EXERCISE REQUIREMENTS ▸ Among the records below, find the line with "sokat, se magukkal.</div>" and the line with "50 C12 30 18". Set down both and every line between, exactly and with no pictures, but nothing else.

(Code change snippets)
━━━━━━━━━━━━━━━━━━━━

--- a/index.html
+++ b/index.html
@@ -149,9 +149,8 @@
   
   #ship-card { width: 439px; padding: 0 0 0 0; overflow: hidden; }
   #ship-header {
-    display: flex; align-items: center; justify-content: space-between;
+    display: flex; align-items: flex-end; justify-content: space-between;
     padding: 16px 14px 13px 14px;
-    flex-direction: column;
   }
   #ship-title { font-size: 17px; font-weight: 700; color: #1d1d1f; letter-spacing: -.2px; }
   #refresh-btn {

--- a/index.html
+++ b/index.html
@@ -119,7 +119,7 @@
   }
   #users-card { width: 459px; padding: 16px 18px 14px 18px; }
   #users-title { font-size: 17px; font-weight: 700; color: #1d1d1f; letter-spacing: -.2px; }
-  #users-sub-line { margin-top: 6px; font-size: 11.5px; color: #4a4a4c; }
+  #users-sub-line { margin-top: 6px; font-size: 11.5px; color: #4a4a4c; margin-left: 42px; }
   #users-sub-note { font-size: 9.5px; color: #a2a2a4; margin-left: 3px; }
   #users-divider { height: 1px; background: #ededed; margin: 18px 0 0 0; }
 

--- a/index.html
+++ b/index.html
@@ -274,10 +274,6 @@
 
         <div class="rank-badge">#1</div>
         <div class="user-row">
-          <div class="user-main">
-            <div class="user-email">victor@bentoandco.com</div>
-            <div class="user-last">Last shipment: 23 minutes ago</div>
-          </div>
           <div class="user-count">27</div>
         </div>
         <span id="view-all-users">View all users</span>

━━━━━━━━━━━━━━━━━━━━

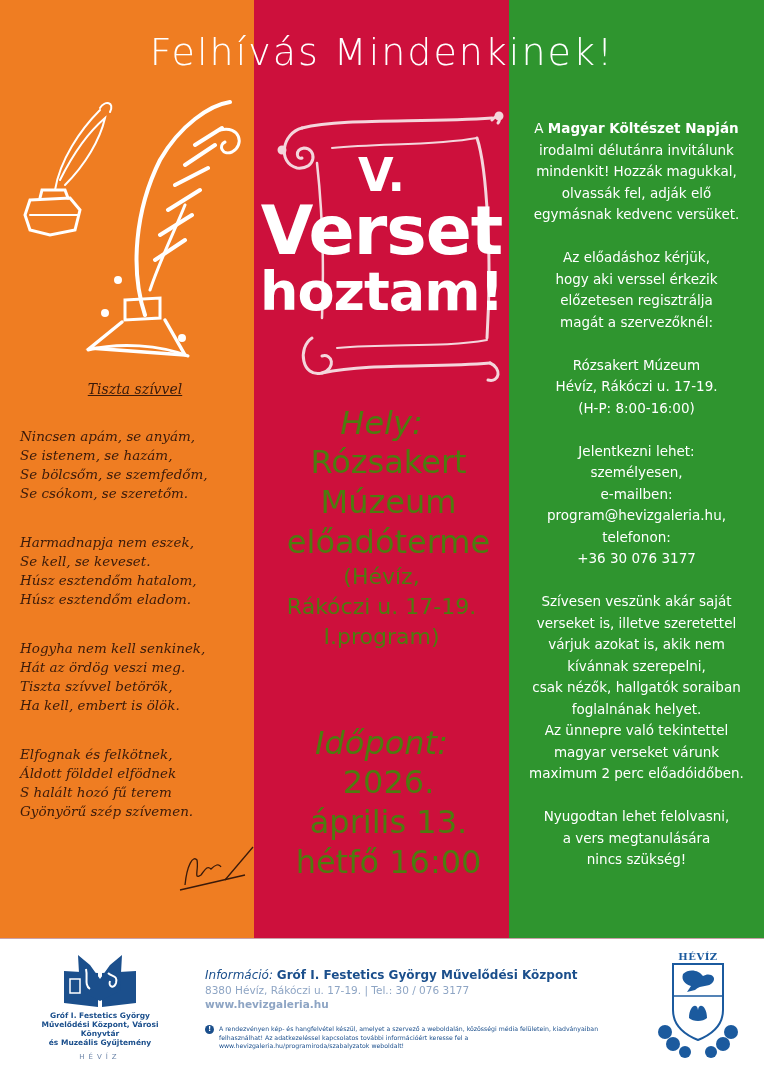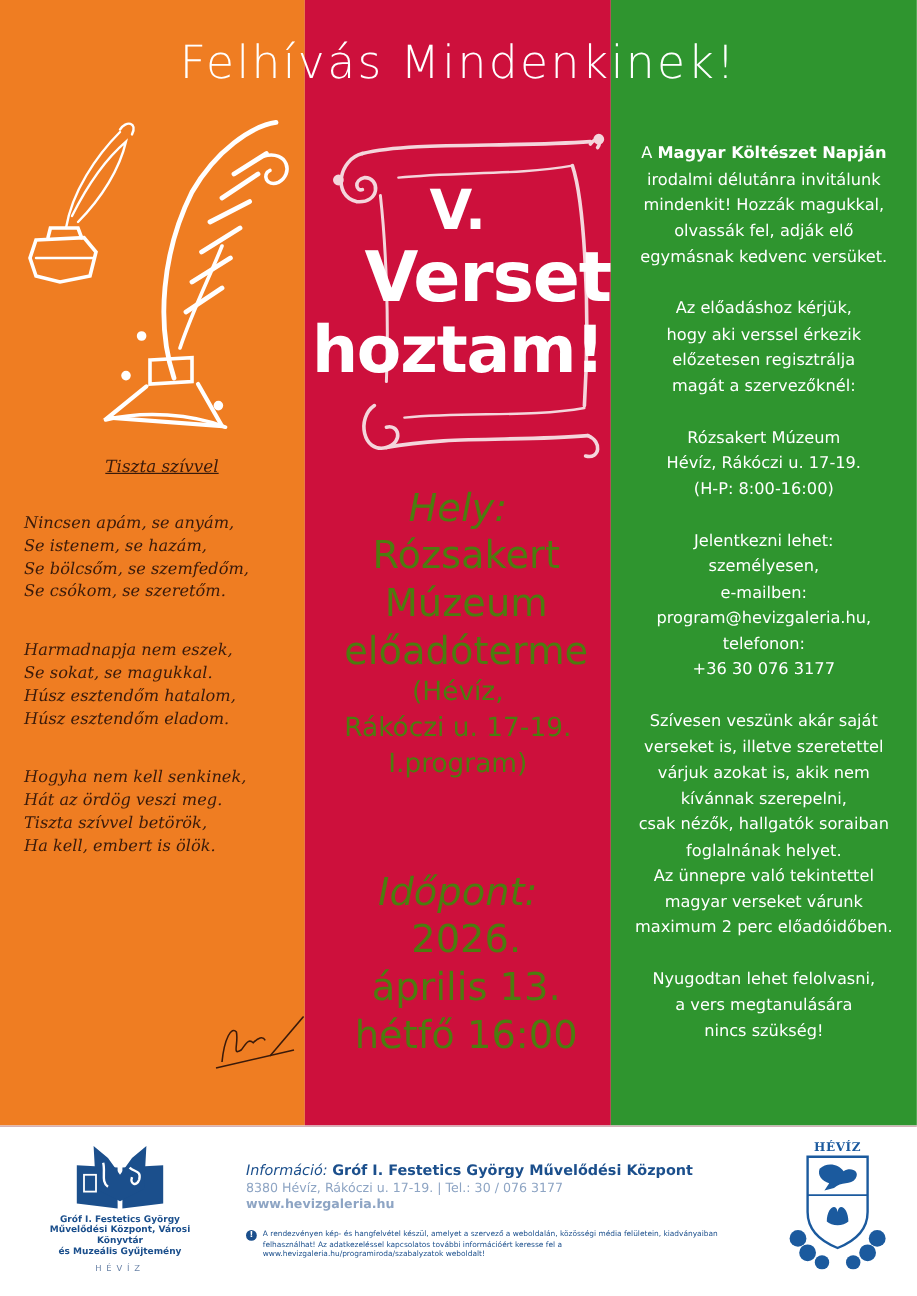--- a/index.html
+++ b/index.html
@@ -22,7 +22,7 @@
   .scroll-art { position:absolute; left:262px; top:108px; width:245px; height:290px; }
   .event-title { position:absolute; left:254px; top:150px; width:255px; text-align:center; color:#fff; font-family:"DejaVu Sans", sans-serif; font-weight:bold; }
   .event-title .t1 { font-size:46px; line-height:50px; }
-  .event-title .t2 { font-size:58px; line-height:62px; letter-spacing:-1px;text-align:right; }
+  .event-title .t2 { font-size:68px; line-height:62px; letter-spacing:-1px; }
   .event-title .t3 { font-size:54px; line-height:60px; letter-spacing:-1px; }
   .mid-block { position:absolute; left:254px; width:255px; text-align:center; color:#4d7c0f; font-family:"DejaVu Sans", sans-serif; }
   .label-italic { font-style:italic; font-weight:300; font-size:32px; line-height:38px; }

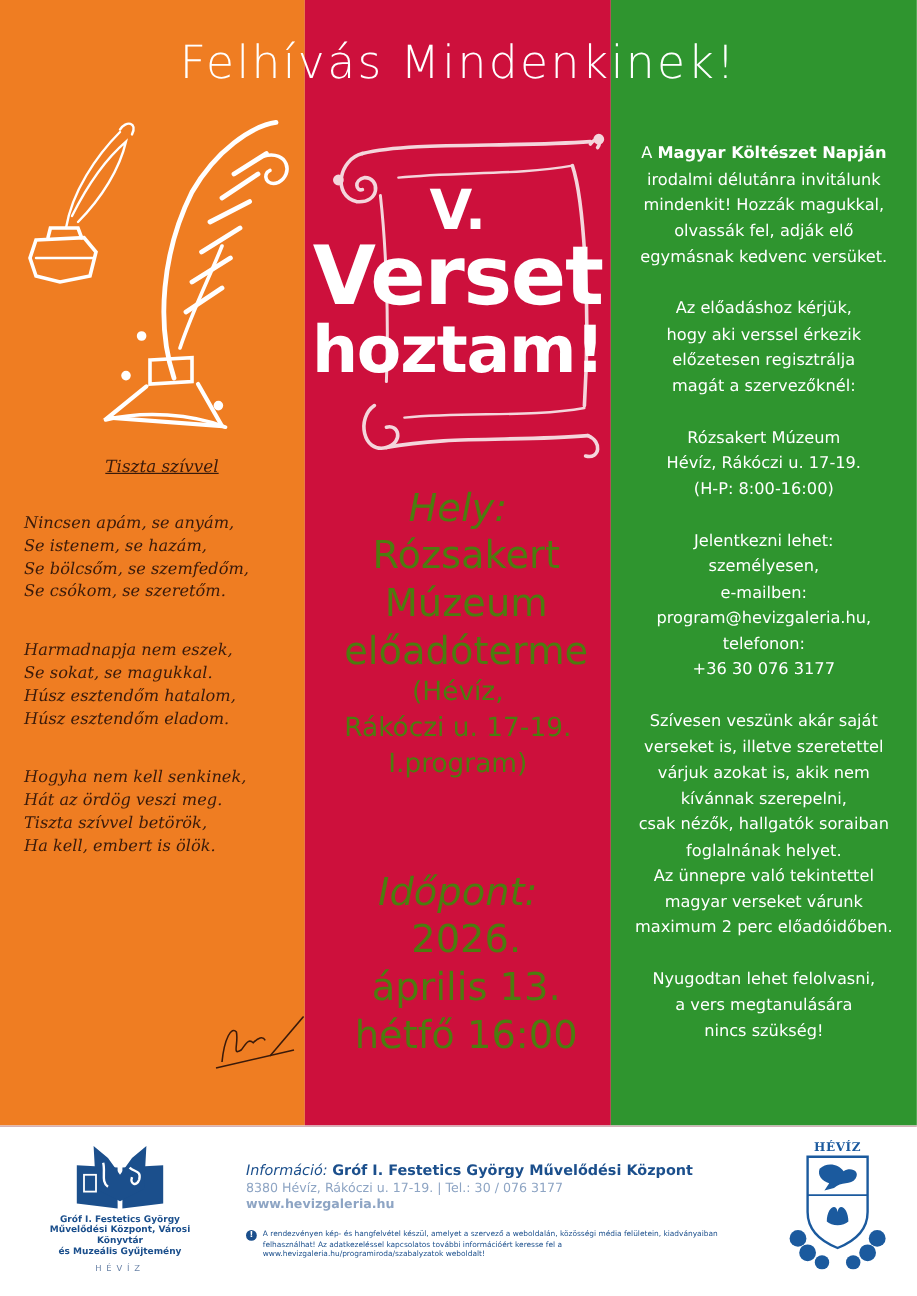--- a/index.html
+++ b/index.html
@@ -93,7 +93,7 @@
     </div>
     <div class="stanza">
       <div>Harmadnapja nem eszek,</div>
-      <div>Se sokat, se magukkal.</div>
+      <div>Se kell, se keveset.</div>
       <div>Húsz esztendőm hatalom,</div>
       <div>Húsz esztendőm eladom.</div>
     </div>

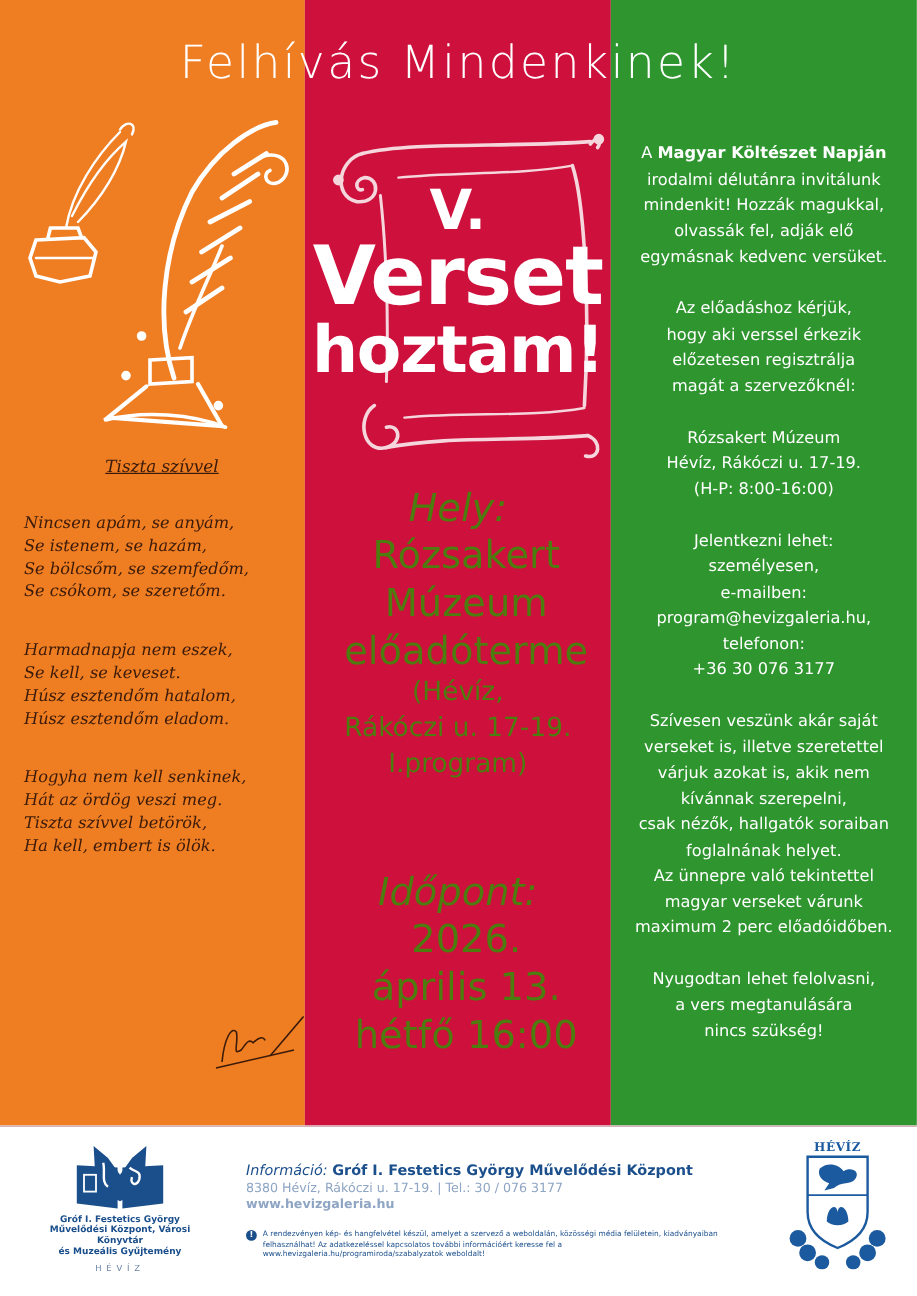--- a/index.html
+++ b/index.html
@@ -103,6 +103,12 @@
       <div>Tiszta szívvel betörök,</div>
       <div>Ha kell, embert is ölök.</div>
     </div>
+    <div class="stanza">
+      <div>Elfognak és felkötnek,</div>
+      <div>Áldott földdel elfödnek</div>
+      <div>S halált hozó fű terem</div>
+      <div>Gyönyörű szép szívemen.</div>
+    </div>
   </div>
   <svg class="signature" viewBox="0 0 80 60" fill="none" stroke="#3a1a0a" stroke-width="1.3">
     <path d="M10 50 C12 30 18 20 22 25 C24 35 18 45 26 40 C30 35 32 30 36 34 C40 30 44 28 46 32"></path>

━━━━━━━━━━━━━━━━━━━━

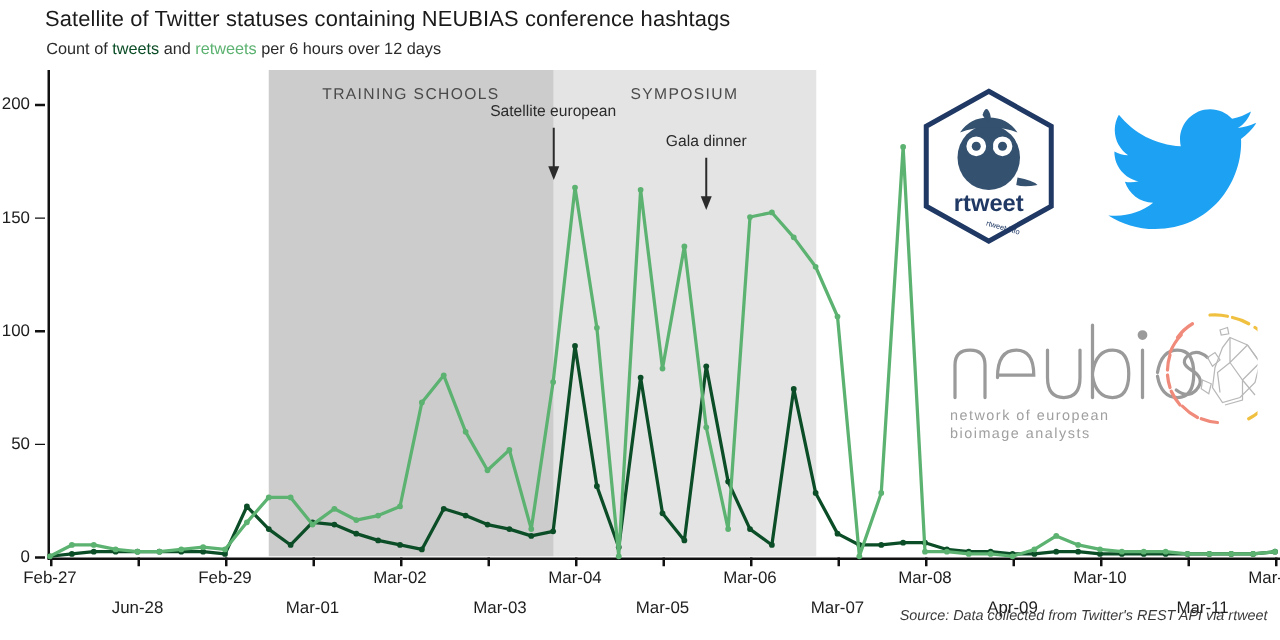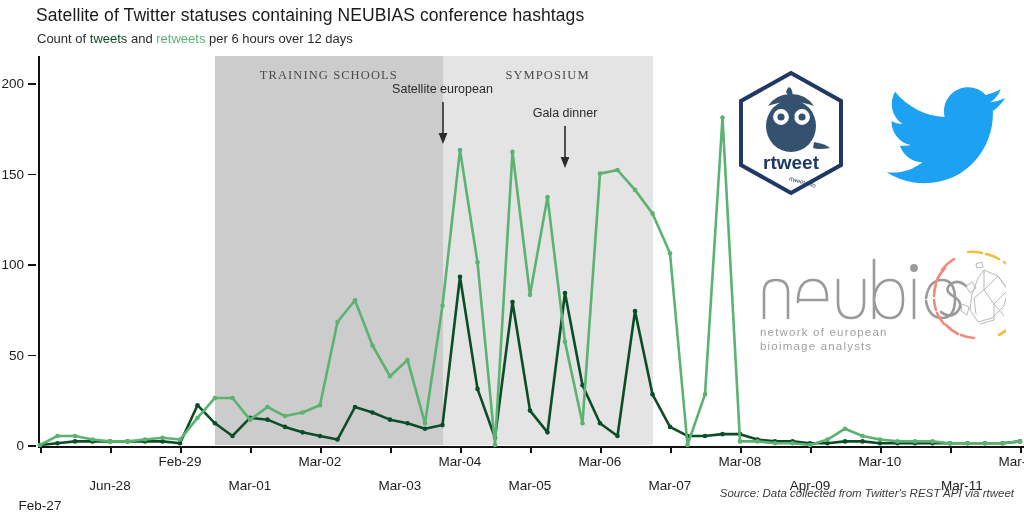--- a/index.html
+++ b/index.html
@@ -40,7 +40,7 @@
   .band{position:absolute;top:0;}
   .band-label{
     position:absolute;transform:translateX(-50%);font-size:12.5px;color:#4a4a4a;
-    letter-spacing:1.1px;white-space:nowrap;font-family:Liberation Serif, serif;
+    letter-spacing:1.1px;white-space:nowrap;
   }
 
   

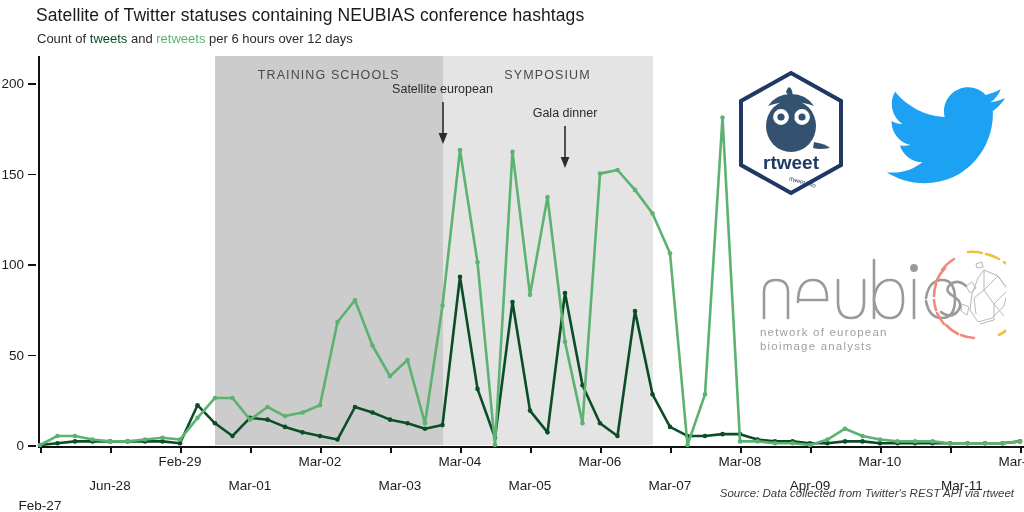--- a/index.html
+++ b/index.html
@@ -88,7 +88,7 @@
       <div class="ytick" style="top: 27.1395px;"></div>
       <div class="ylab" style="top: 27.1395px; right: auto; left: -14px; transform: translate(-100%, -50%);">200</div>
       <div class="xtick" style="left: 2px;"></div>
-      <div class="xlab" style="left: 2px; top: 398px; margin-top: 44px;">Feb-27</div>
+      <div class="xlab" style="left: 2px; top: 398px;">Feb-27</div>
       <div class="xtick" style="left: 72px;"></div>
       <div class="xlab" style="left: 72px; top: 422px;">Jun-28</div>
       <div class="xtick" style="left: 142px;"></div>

━━━━━━━━━━━━━━━━━━━━

ANSWER TO THIS TASK ▸
-      <div>Se sokat, se magukkal.</div>
+      <div>Se kell, se keveset.</div>
       <div>Húsz esztendőm hatalom,</div>
       <div>Húsz esztendőm eladom.</div>
     </div>

--- a/index.html
+++ b/index.html
@@ -103,6 +103,12 @@
       <div>Tiszta szívvel betörök,</div>
       <div>Ha kell, embert is ölök.</div>
     </div>
+    <div class="stanza">
+      <div>Elfognak és felkötnek,</div>
+      <div>Áldott földdel elfödnek</div>
+      <div>S halált hozó fű terem</div>
+      <div>Gyönyörű szép szívemen.</div>
+    </div>
   </div>
   <svg class="signature" viewBox="0 0 80 60" fill="none" stroke="#3a1a0a" stroke-width="1.3">
     <path d="M10 50 C12 30 18 20 22 25 C24 35 18 45 26 40 C30 35 32 30 36 34 C40 30 44 28 46 32"></path>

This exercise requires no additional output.